The HR department isn’t technical enough to understand that critical & invaluable company data can easily walk out the door (or out the network) any day of the week. There are SO many ways to get data out if you really wanted to. Most companies don’t monitor outbound email, they don’t control what you copy to a thumb drive, nor can they monitor what you might upload to a website or web-based email account. Those are just 3 that come to my head. Today, Cisco announed the 10 most common ways that data is lost from companies (and how to try to prevent it). Below are the 10 most common ways, you can read more about how to prevent it (from a Cisco networking & security perspective) at their website. Whether you use Cisco equipment or not, you need to consider all of these sources of data loss as they may not all be controlled using a “firewall”, let’s say.
The following is from Cisco’s press release: Cisco Research Reveals Common Data Loss Mistakes
Of the many behavioral findings, the 10 most noteworthy were:
- 1. Altering security settings on computers: One of five employees altered security settings on work devices to bypass IT policy so they could access unauthorized Web sites. This was most common in emerging economies like China and India. When asked why, more than half (52 percent) said they simply wanted to access the site; a third said, “it’s no one’s business” which sites they access.
2. Use of unauthorized applications: Seven of 10 IT professionals said employee access of unauthorized applications and Web sites (e.g. unsanctioned social media, music download software, online shopping venues) ultimately resulted in as many as half of their companies’ data loss incidents. This belief was most common in countries like the United States (74 percent) and India (79 percent).
3. Unauthorized network/facility access: In the past year, two of five IT pros dealt with employees accessing unauthorized parts of a network or facility. This was most prevalent in China, where almost two of three respondents encountered this issue. Of those who reported this issue globally, two-thirds encountered multiple incidents in the past year, and 14 percent encountered this issue monthly.
4. Sharing sensitive corporate information: In a sign that corporate trade secrets aren’t always secret, one of four employees (24 percent) admitted verbally sharing sensitive information to non-employees, such as friends, family, or even strangers. When asked why, some of the most common answers included, “I needed to bounce an idea off someone”, “I needed to vent”, and “I did not see anything wrong with it.”
5. Sharing corporate devices: In a sign that data isn’t always in the hands of the right people, almost half of the employees surveyed (44 percent) share work devices with others, such as non-employees, without supervision.

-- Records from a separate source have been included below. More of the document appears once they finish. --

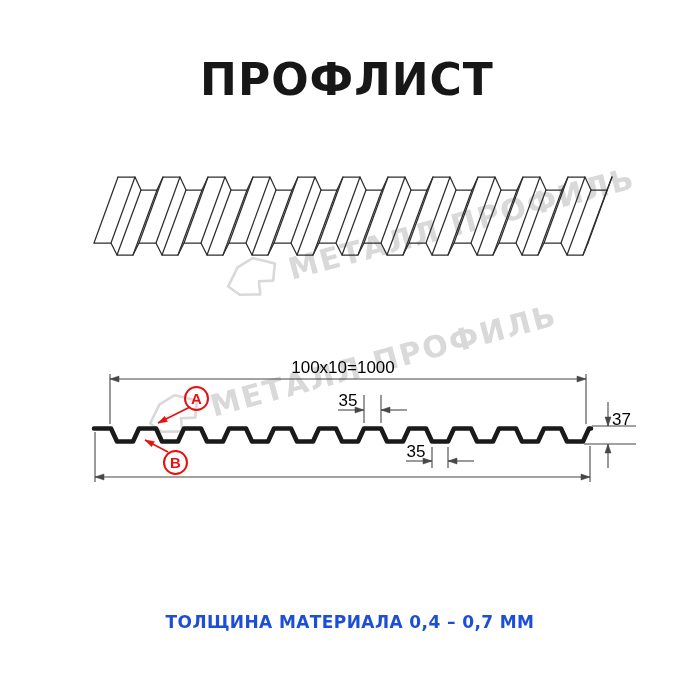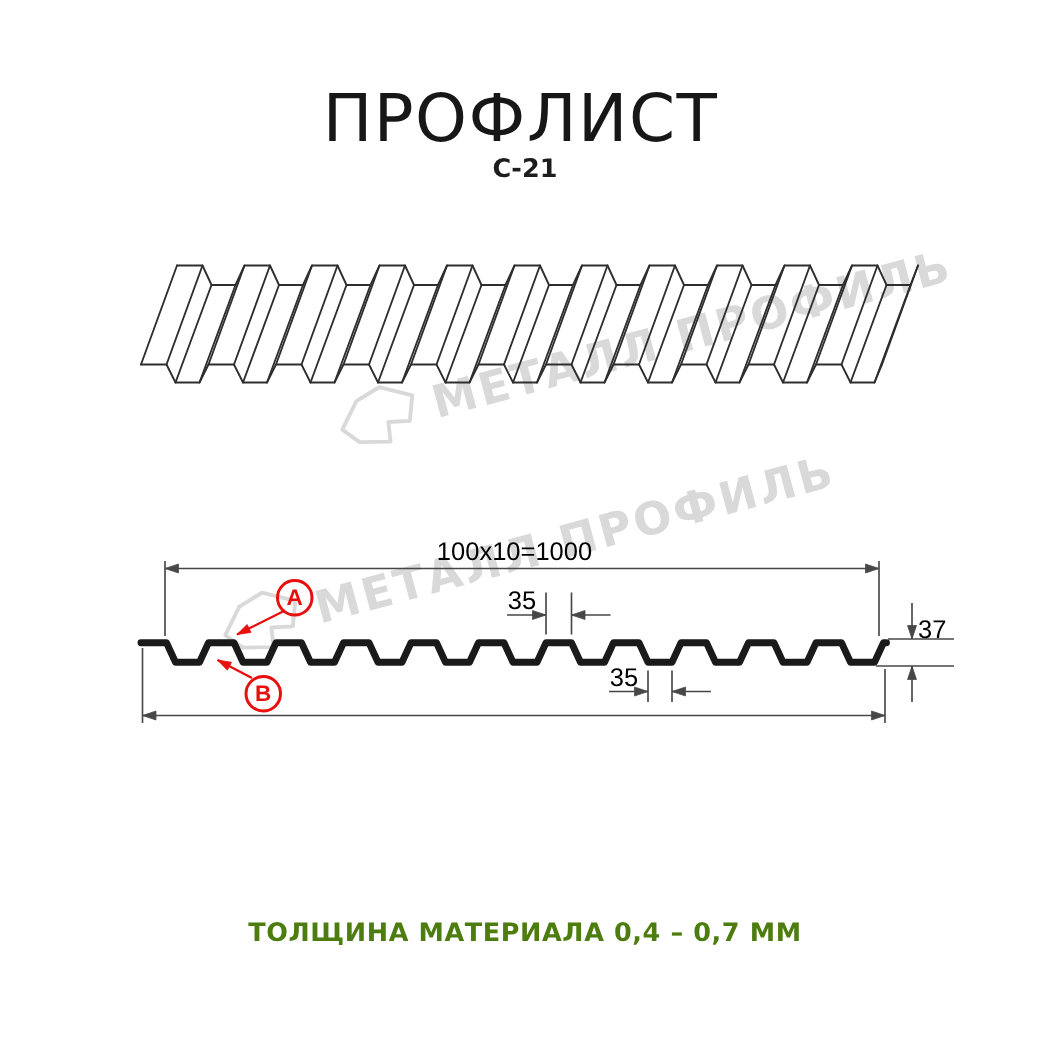--- a/index.html
+++ b/index.html
@@ -7,7 +7,7 @@
           font-family:"Liberation Sans",sans-serif;}
   
   .title{position:absolute;left:0;top:54px;width:694px;text-align:center;
-         font-family:"DejaVu Sans",sans-serif;font-weight:400;font-size:44px;
+         font-family:"DejaVu Sans",sans-serif;font-weight:700;font-size:44px;
          letter-spacing:1px;color:#171717;}
   .subtitle{position:absolute;left:0;top:103px;width:700px;text-align:center;
             font-family:"DejaVu Sans",sans-serif;font-weight:700;font-size:17px;color:#1d1d1d;}

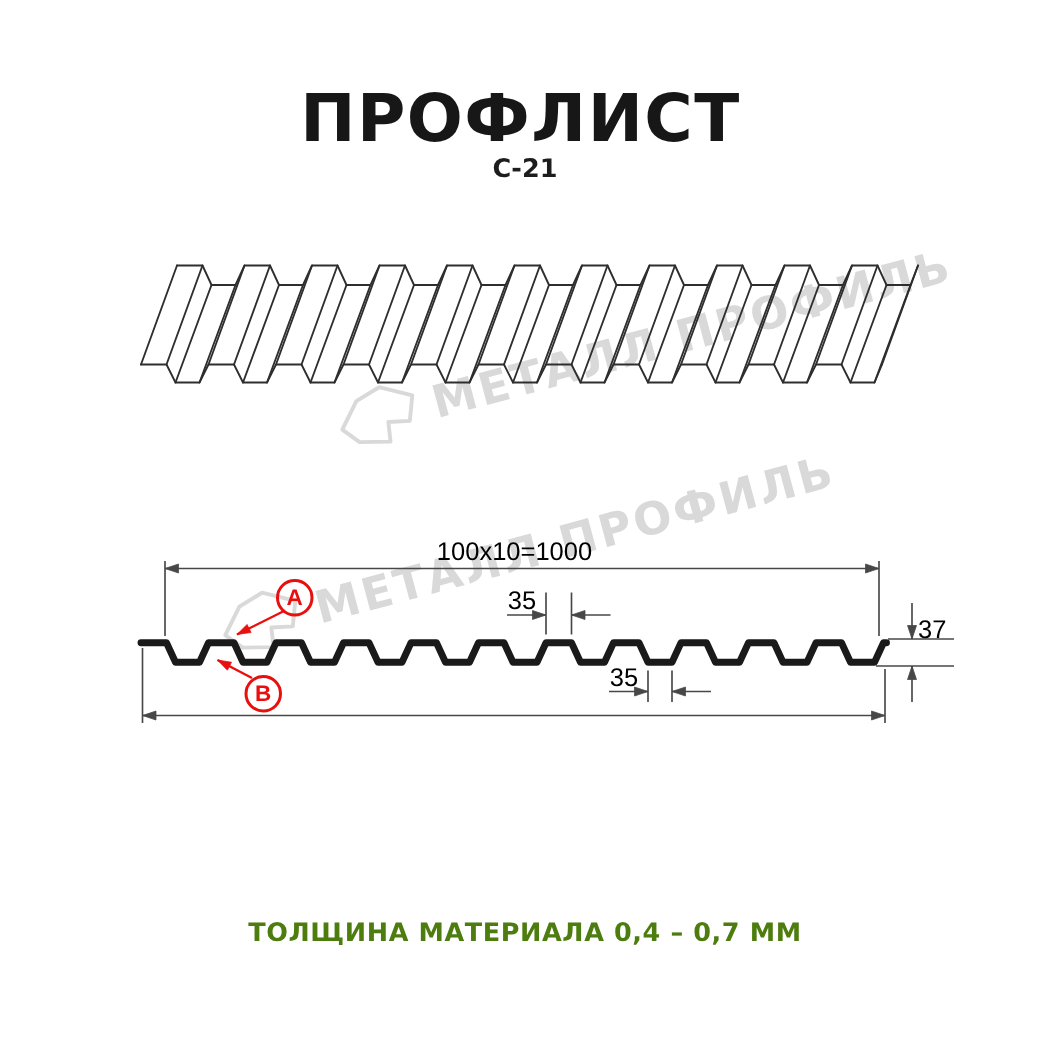--- a/index.html
+++ b/index.html
@@ -34,7 +34,6 @@
 <div class="canvas">
 
   <div class="title">ПРОФЛИСТ</div>
-  <div class="subtitle">С-21</div>
 
   <div class="wm" style="left:226px;top:264px;">
     <svg width="56" height="44" viewBox="0 0 56 44">

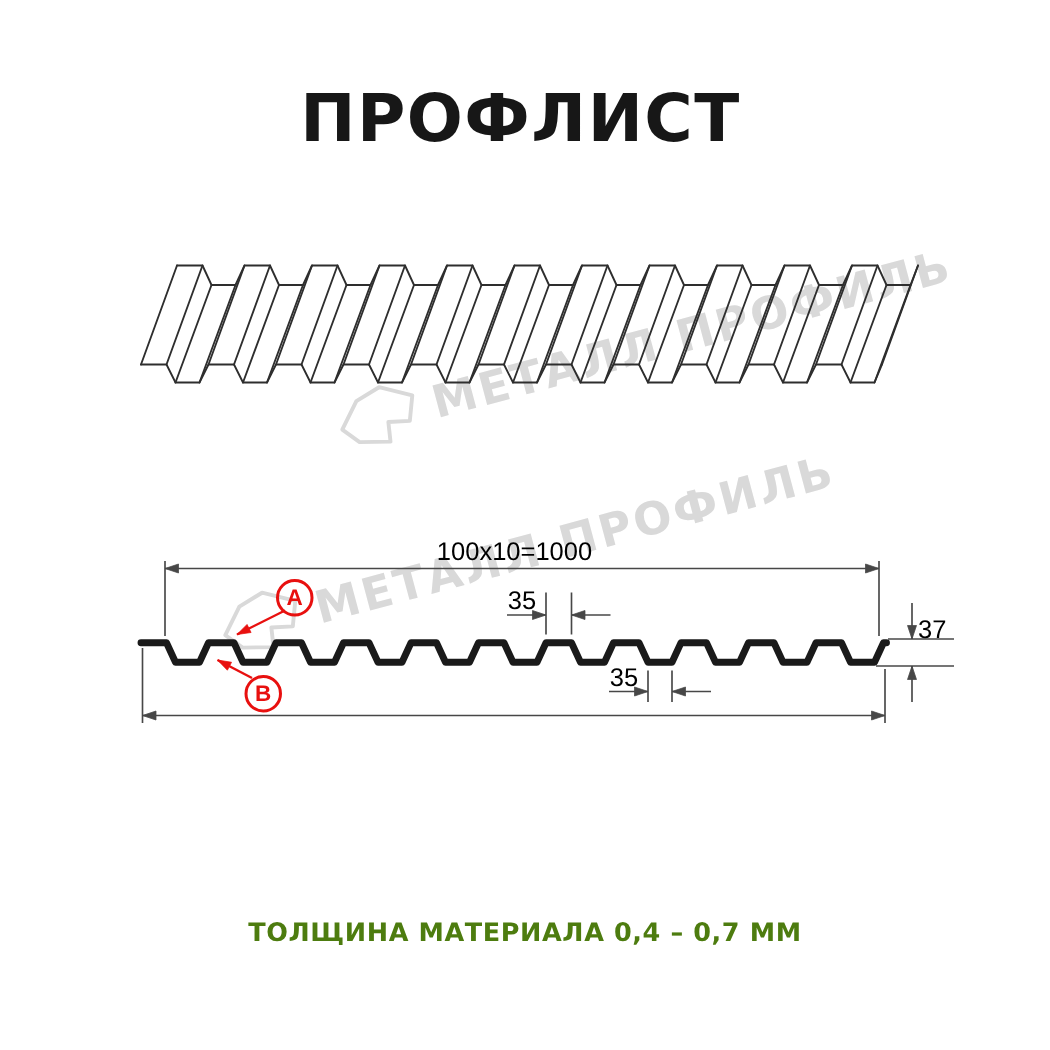--- a/index.html
+++ b/index.html
@@ -26,7 +26,7 @@
          text-align:center;background:transparent;}
   .footer-note{position:absolute;left:0;top:612px;width:700px;text-align:center;
                font-family:"DejaVu Sans",sans-serif;font-weight:600;font-size:17px;
-               letter-spacing:0.4px;color:#4d7c0f;z-index:3;}
+               letter-spacing:0.4px;color:#1d4ed8;z-index:3;}
 </style>
 </head>
 <body>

6. Blurring of work and personal devices, communications: Almost two of three employees admitted using work computers daily for personal use. Activities included music downloads, shopping, banking, blogging, participating in chat groups, and more. Half of the employees use personal email to reach customers and colleagues, but only 40 percent said this is authorized by IT.
7. Unprotected devices: At least one in three employees leave computers logged on and unlocked when they’re away from their desk. These employees also tend to leave laptops on their desks overnight, sometimes without logging off, creating potential theft incidents and access to corporate and personal data.
8. Storing logins and passwords: One in five employees store system logins and passwords on their computer or write them down and leave them on their desk, in unlocked cabinets, or pasted on their computers. In some countries like China (28 percent), employees reported storing logins and passwords to personal financial accounts on their work devices, leaving their identity and finances at risk. The fact that some employees leave devices unattended magnifies this risk.
9. Losing portable storage devices: Almost one in four (22 percent) employees carry corporate data on portable storage devices outside of the office. This is most prevalent in China (41 percent) and presents risks when devices are lost or stolen.
10. Allowing “tailgating” and unsupervised roaming: More than one in five (22 percent) German employees allow non-employees to roam around offices unsupervised. The study average was 13 percent. And 18 percent have allowed unknown individuals to tailgate behind employees into corporate facilities.